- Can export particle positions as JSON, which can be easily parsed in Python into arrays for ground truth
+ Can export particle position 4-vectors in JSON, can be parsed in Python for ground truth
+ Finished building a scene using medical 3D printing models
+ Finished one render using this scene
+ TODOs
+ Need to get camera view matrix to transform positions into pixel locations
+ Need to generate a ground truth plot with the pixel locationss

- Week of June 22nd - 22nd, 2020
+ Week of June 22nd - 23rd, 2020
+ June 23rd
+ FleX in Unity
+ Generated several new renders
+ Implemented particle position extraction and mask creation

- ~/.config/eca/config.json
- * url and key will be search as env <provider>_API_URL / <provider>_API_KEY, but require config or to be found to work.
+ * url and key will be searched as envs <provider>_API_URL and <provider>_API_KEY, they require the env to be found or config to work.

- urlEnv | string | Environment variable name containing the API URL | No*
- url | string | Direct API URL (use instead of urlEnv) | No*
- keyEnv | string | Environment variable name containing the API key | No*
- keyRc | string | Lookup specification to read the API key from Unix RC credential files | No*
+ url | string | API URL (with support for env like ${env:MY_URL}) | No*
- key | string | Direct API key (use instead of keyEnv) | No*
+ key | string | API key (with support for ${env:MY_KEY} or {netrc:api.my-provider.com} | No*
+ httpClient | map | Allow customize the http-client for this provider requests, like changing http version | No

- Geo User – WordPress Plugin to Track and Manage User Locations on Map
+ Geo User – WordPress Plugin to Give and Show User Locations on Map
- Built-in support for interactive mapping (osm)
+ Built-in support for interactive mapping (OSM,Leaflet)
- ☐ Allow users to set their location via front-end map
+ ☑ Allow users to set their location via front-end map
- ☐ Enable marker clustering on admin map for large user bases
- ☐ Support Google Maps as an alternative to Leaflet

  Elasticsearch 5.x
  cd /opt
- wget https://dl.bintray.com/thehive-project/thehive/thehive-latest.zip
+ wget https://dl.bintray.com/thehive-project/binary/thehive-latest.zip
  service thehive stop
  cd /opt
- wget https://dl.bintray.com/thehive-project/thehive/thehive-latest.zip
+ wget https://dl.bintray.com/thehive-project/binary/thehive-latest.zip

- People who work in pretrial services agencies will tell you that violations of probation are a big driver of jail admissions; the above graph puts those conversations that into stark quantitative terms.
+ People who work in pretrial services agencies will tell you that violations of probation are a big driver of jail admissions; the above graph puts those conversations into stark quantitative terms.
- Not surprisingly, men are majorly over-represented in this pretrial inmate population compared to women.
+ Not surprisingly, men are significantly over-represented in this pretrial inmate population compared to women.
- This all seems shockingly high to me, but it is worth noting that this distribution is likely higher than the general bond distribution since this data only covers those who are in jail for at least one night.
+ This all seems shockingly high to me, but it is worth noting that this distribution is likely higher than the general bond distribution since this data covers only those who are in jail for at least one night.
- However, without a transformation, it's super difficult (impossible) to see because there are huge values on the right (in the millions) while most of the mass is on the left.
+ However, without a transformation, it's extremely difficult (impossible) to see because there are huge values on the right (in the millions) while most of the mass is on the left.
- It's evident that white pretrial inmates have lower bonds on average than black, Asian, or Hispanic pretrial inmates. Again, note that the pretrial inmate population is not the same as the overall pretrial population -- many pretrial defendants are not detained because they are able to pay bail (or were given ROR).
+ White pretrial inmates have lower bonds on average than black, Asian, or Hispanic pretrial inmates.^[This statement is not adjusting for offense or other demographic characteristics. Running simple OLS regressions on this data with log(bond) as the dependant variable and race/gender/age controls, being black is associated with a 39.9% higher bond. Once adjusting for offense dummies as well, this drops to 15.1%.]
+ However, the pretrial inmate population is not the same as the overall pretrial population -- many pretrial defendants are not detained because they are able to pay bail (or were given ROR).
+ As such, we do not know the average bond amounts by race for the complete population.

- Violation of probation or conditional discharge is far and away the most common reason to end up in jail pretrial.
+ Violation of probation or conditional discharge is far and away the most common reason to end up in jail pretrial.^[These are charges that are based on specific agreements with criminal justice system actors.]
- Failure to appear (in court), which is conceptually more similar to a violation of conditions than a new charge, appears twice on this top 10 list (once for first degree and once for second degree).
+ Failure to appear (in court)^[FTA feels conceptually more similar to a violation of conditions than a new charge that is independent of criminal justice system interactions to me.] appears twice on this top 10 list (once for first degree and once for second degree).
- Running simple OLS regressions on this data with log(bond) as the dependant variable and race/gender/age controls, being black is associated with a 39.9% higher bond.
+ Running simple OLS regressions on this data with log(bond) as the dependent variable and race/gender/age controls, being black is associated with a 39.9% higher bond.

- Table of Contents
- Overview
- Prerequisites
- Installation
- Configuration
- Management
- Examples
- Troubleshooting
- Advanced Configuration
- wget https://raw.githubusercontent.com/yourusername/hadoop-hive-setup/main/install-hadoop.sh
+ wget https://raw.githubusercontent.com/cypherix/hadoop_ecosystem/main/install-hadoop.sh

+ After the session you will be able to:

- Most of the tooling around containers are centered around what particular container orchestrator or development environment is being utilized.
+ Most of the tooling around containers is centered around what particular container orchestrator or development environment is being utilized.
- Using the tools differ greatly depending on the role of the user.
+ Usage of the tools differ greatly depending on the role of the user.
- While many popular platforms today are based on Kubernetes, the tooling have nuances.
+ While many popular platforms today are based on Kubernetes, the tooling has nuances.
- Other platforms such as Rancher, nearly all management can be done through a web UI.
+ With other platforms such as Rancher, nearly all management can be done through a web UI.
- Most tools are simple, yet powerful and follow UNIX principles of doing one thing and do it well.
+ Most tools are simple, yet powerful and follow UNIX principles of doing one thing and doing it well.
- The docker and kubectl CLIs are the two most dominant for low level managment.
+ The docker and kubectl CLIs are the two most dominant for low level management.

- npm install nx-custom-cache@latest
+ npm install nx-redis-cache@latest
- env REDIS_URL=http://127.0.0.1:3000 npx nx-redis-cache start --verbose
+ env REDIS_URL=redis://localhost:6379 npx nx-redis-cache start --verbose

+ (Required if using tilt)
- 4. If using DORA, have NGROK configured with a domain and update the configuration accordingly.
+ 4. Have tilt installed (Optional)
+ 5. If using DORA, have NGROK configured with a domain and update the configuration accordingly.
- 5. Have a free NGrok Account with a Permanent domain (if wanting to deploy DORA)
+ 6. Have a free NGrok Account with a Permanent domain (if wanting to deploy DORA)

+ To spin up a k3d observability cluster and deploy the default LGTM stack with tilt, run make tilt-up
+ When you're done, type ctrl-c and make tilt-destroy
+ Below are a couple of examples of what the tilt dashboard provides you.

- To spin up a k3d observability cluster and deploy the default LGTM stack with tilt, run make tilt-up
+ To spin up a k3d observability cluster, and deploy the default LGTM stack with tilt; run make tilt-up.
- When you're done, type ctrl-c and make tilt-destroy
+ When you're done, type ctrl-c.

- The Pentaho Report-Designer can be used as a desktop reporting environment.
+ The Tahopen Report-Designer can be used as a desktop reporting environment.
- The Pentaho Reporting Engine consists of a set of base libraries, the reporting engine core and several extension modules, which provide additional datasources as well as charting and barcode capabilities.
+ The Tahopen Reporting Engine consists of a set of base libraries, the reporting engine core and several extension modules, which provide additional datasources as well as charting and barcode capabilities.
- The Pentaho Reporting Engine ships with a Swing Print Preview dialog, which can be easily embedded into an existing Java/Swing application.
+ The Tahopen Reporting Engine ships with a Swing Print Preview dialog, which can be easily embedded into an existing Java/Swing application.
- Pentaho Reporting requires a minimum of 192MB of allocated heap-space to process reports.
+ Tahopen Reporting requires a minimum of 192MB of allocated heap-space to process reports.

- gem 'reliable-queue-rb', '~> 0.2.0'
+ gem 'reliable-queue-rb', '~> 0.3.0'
____________
> The task: Look through the data above and return exactly the lines from the one that contains "- Prerequisites" to the one that contains "low level management.", inclusive, with nothing else.

> Solved exercise:
- Prerequisites
- Installation
- Configuration
- Management
- Examples
- Troubleshooting
- Advanced Configuration
- wget https://raw.githubusercontent.com/yourusername/hadoop-hive-setup/main/install-hadoop.sh
+ wget https://raw.githubusercontent.com/cypherix/hadoop_ecosystem/main/install-hadoop.sh

+ After the session you will be able to:

- Most of the tooling around containers are centered around what particular container orchestrator or development environment is being utilized.
+ Most of the tooling around containers is centered around what particular container orchestrator or development environment is being utilized.
- Using the tools differ greatly depending on the role of the user.
+ Usage of the tools differ greatly depending on the role of the user.
- While many popular platforms today are based on Kubernetes, the tooling have nuances.
+ While many popular platforms today are based on Kubernetes, the tooling has nuances.
- Other platforms such as Rancher, nearly all management can be done through a web UI.
+ With other platforms such as Rancher, nearly all management can be done through a web UI.
- Most tools are simple, yet powerful and follow UNIX principles of doing one thing and do it well.
+ Most tools are simple, yet powerful and follow UNIX principles of doing one thing and doing it well.
- The docker and kubectl CLIs are the two most dominant for low level managment.
+ The docker and kubectl CLIs are the two most dominant for low level management.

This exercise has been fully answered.